Yes. Accuracy only checks the thresholded class, while BCE also penalizes confidence. A few confidently wrong examples can increase loss while more examples cross the threshold correctly.

Полный разбор

This can happen because accuracy and BCE measure different things. Accuracy is threshold-based: after choosing a threshold such as 0.5, it only counts whether each prediction is on the correct side. BCE uses the predicted probability, so confidence matters.

Suppose more validation examples move from 0.49 to 0.51 for the correct class. Accuracy improves. At the same time, a small number of mislabeled, shifted or hard examples can receive very confident wrong probabilities, such as 0.999 for the wrong class. BCE on those examples can grow sharply and dominate the average loss.
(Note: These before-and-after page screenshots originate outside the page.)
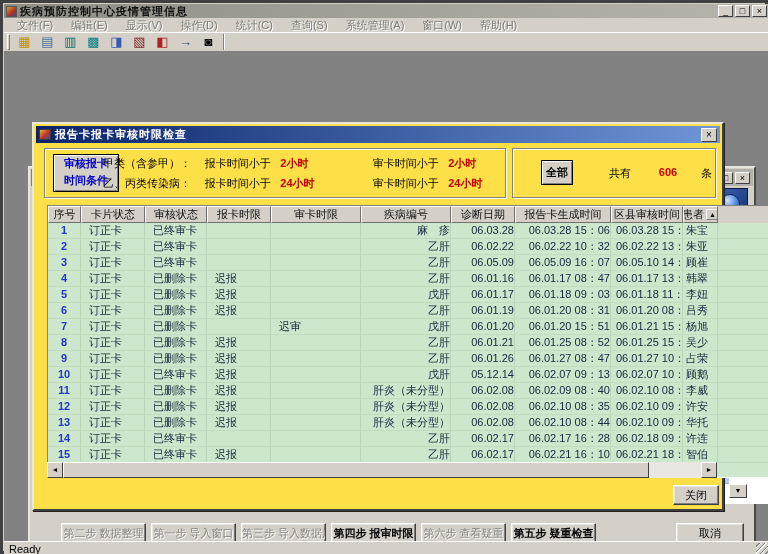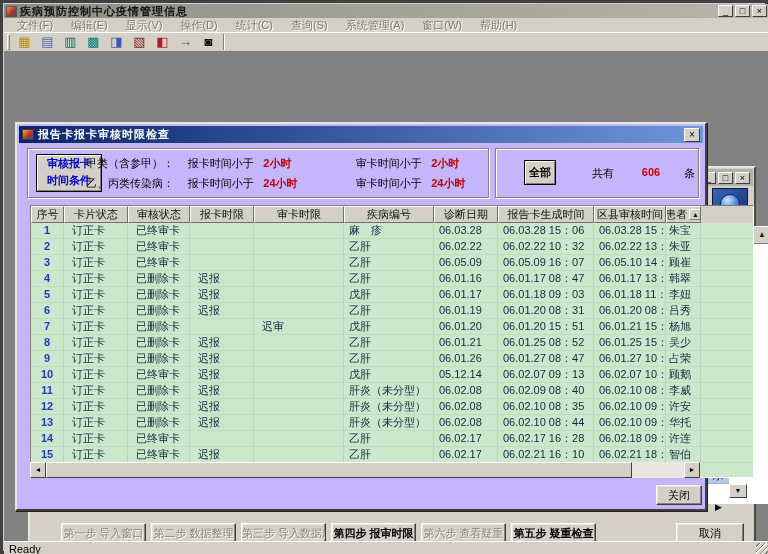"报告卡报卡审核时限检查" .dialog { background: #c4b5fd -> #fde047; left: 11px -> 28px }
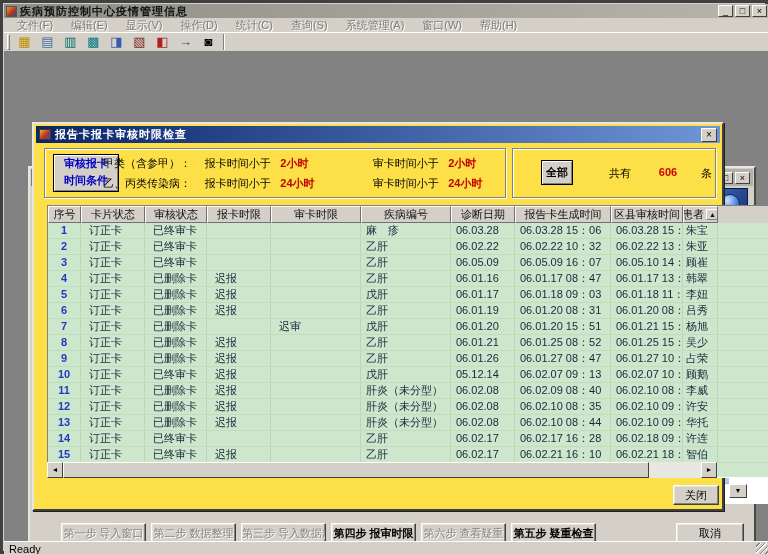"麻 疹" .td.w5,.td.w6,.td.w7,.td.w8 { text-align: none -> right }
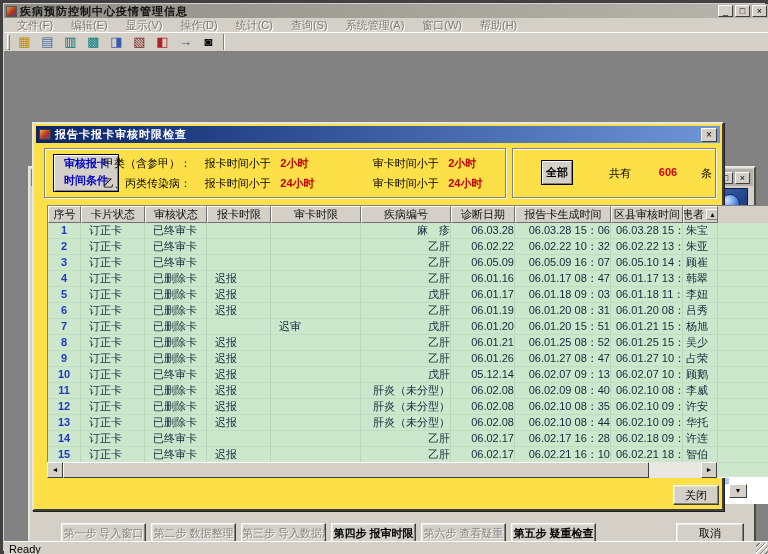"第一步 导入窗口" div.step { order: before "第二步 数据整理" -> after "第二步 数据整理" }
Plausible causes include label noise, validation/train domain shift, overconfident miscalibration, or a distribution slice where the model becomes confidently wrong. A strong answer proposes inspecting the confusion matrix, per-slice loss, calibration curves and mislabeled examples.

Теория

Classification metrics can move in different directions when one metric thresholds scores and another uses probability magnitude.

Типичные ошибки

  • Assume validation loss and accuracy must always be monotonic together.
  • Ignore confidence and calibration.
  • Look only at the aggregate metric instead of per-slice failures.

Как отвечать на собеседовании

  • Build a tiny counterexample with one confidently wrong sample.
  • Name both label noise and domain shift as practical explanations.